Debian Ada package removals

DirkCraeynest · October 9, 2024, 7:35am

You might be interested in the following comparison between both: https://www.adalog.fr/publicat/ASIS-LAL.pdf

OneWingedShark · October 9, 2024, 7:25pm

I’ve been questioning the utility of LibAdaLang myself, apart from the usability. TBH, I rather would have some sort of DIANA-like IR which is amiable to DB-storage (namly a graph-DB), deconstructed structurally, so that the structures themselves can be manipulated and/or queried.

This itself would be for the purpose of tooling, but in particular proving (like SPARK & model-checkers) and meta-programming; a LOT of code could be shared between the DB-engine and the solver(s) because both are using “unification” to solve queries, which means that if those components were SPARK-proven, you get mulipclitive results. (The other cool thing about deconstructing things at a structural-level, is that the parallel-structures of constructions can be translated between each other; as an example, consider the parallel between OOP-casses and generics. (See Genericicty Rehabilitated) — Being able to translate between these, as well as having a library of algorithms and data-structures would, IMO, be a killer feature for development.)

I mean, imagine being able to say something like SELECT * FROM Algorithms WHERE Tag LIKE "%sort%" AND Big_Theta = "N**2" — or similar (giving the SQL its own DIANA-like IR means that we could do all the same tricks to the query itself) — and how being able to do searches and transformations (which are provably correct) on structures would be.

I actually doubt that these are so great; IMO, the dogged insistence on source being unstructured text, the reliance on external configurations (eg file-system and permissions; just look at how a bad install leads to so much frustration w/ GNAT… and look at how painful the bootstrapping process can be), and the
general design forcing repetitive work. (To be fair, much of this is also present in other compiler systems; it’s just so frustrating that the benefits of Ada aren’t input into Ada’s own environment.)

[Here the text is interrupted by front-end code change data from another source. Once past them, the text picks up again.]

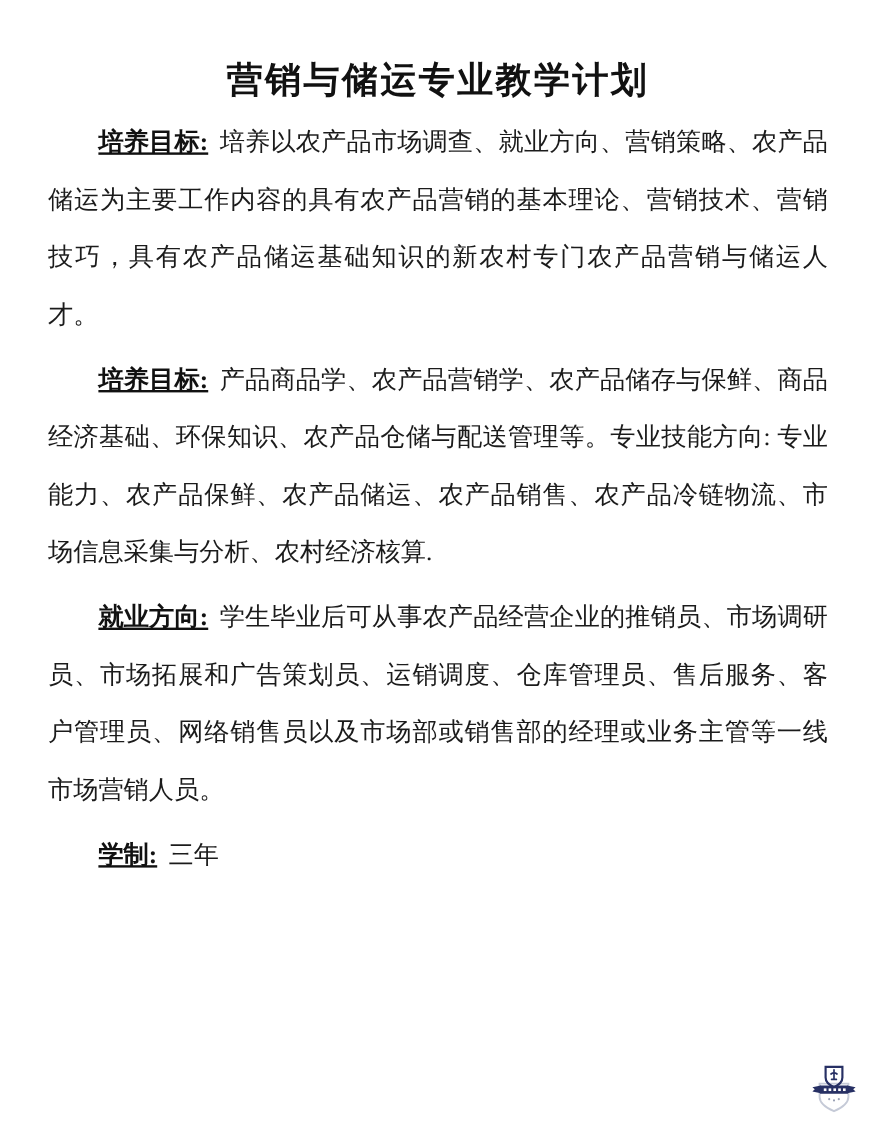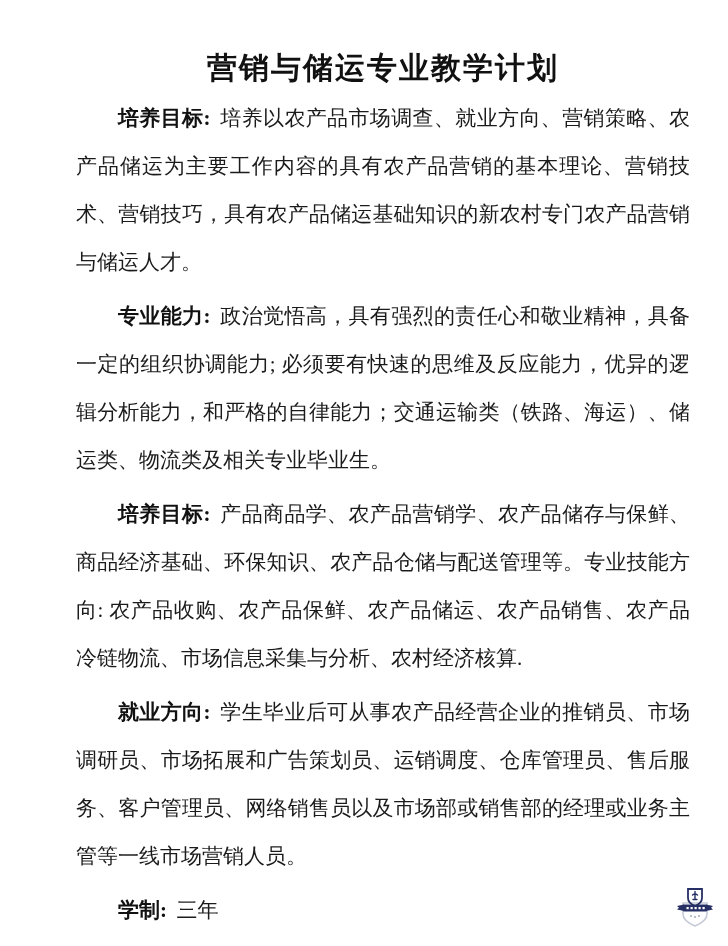"营销与储运专业教学计划" .content { margin-left: 36px -> none }
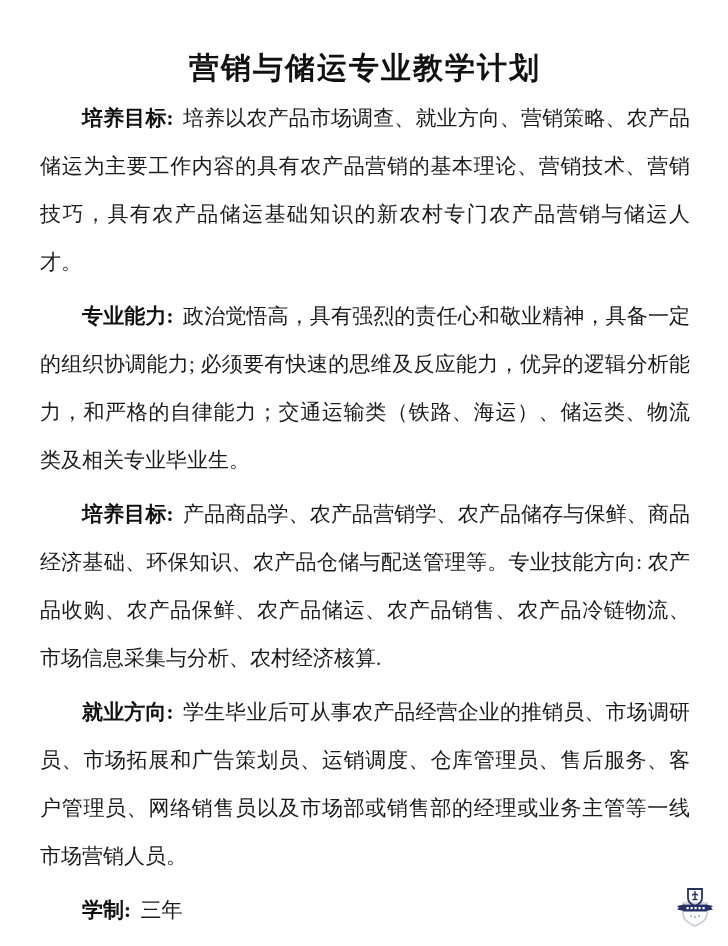"培养目标:" .para .label { text-decoration: none -> underline }
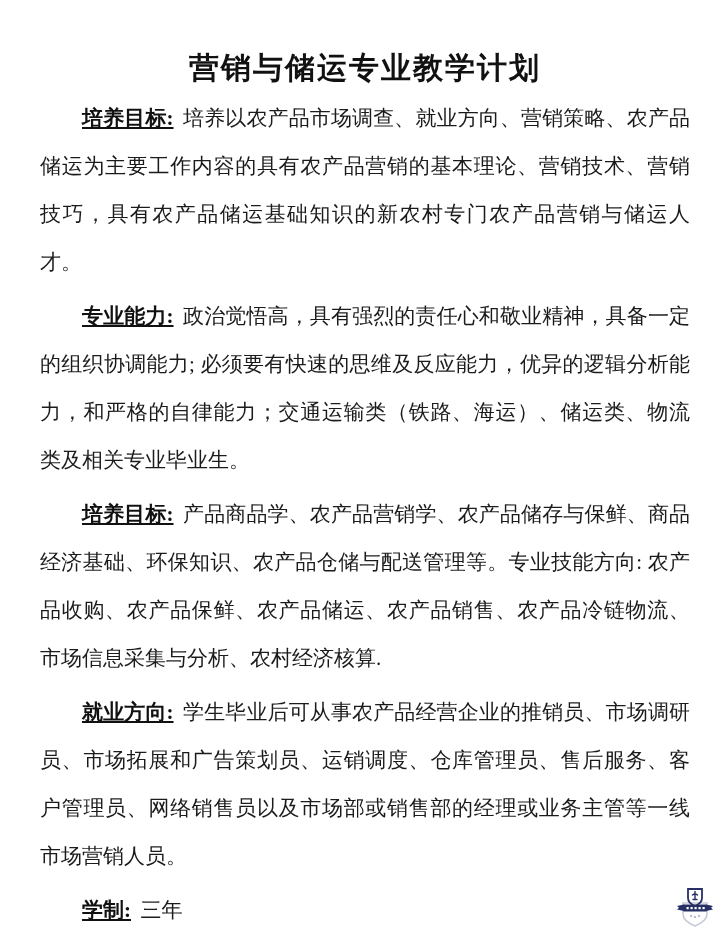"专业能力: 政治觉悟高，具有强烈的责任心和敬业精神，具备一定的组织协调能力;" p.para { html: <p> <span>专业能力:</span><span>政治觉悟高，具有强烈的责任心和敬业精神，具备一定的组织协调能力; 必须要有快速的思维及反应能力，优异的逻辑分析能力，和严格的自律能力；交通运输类（铁路、海运）、储运类、物流类及相关专业毕业生。</span> </p> -> none }
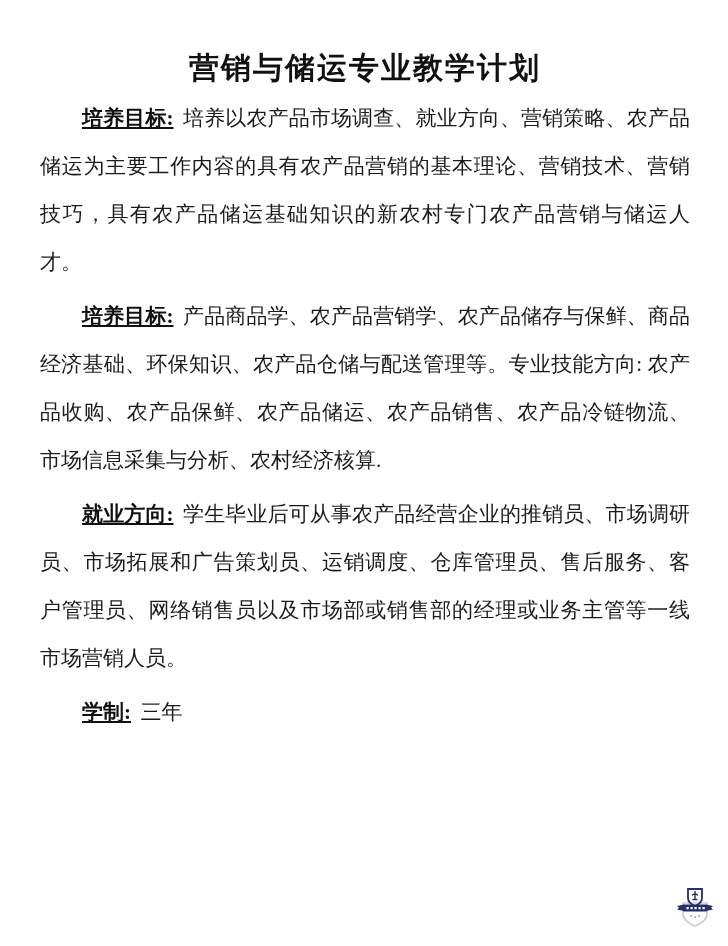"产品商品学、农产品营销学、农产品储存与保鲜、商品经济基础、环保知识、农产品仓储与" span { text: 农产品收购 -> 专业能力 }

Given a code-structure IR like DIANA, where it is defined in such a way as to not be able to store [syntactically] invalid code, “folding” defined-to-be-the-same constructs into a single form (though perhaps with an attribute saying which form it was), you both reduce the repetitive work (of parsing) and the possible-errors of forgetting to handle a defined-same construct. You get the benefit, also, of being able to essentially annotate on the IR the work that’s already been done, such as SPARK-proof or fuzzing or other testing — this is, ultimately, the problem with the UNIX design-philosophy and “everything is text” mindset: it prevents you from correctness and robustness. (e.g. Consider the “small-tools, pipes, and scripting” and how, at every step, you lose your type-information and have to ad-hoc re-parse the outputs-as-inputs. This is not actually a pie-in-the-sky hypothetical, there are security-exploits because tool B runs on the output of tool A but assumes that the information in column 3 is a non-positive integer.)

Could langkit and lkql be good technologies, and the implementation/design of these tools simply be doing things the retarded way? Sure. …but we’re lying to ourselves if we say that the sprawl and bootstrap-difficulties of GNAT (and its tools) doesn’t indicate there is some underlying design interplay. And we’re lying if we don’t acknowledge that the underlying helper-tools own designs don’t impact the design of the programs using them.

TL;DR — Hearing about and discussing the state of GNAT, bootstrapping and/or implementing new features (like parallel), indicates to me some underlying structural/system design-issues.

PS — Something like parallel should be EASY to bootstrap, and would be if that aforementioned DIANA-like IR were OOP and root-object had an execute interpretation-function on the base/abstract type: The execution-task would simply be called on the parallel-construct (e.g.) one for each section of the PARALLEL-block, one for each ‘chunk’ of the PARALLEL-For, etc. Then for “native” code, let the runtime handle it with OpenMP/CUDA/whatever, just like Ada did with task-features, so that executing on single-core vs multi-core was trivial.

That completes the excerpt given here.